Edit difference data
====================

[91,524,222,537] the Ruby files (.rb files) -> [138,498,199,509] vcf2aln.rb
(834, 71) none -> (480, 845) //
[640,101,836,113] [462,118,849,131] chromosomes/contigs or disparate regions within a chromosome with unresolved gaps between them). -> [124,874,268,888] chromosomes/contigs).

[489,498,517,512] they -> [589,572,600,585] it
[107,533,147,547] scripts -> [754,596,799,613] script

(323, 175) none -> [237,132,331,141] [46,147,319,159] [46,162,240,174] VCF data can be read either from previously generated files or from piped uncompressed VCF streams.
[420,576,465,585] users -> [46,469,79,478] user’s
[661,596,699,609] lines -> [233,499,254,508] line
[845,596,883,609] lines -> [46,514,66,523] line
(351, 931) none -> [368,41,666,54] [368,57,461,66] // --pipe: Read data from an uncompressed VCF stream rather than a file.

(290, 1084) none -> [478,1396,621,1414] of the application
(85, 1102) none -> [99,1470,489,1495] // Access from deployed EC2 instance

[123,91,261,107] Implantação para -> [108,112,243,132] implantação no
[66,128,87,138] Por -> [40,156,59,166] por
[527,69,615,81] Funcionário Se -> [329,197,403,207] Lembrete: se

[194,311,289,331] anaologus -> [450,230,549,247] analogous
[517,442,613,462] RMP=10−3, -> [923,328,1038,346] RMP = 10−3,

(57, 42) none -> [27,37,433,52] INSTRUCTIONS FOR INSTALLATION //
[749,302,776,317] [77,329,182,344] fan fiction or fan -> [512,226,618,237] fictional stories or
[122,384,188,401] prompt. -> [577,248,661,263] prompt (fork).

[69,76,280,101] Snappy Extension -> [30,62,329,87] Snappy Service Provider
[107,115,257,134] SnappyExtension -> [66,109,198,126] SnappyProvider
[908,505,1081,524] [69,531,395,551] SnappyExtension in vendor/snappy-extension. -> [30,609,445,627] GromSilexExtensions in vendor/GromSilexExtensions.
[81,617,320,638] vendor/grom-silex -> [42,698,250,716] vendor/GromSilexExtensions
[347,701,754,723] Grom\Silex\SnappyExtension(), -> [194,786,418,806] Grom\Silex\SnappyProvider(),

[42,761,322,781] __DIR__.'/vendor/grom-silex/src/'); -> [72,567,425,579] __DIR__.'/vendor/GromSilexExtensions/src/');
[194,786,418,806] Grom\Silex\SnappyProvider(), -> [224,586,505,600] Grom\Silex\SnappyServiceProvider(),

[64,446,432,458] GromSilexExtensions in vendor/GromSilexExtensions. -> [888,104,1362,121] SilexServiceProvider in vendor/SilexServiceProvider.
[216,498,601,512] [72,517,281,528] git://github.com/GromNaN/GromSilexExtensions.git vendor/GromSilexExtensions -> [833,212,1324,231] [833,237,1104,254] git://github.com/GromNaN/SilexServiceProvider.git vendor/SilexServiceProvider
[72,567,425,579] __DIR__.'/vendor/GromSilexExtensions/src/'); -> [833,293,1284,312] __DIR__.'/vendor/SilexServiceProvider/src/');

====================

What is needed ->
Scan the data above and report each line in which "uncompressed" is present.

Output below ->
(323, 175) none -> [237,132,331,141] [46,147,319,159] [46,162,240,174] VCF data can be read either from previously generated files or from piped uncompressed VCF streams.
(351, 931) none -> [368,41,666,54] [368,57,461,66] // --pipe: Read data from an uncompressed VCF stream rather than a file.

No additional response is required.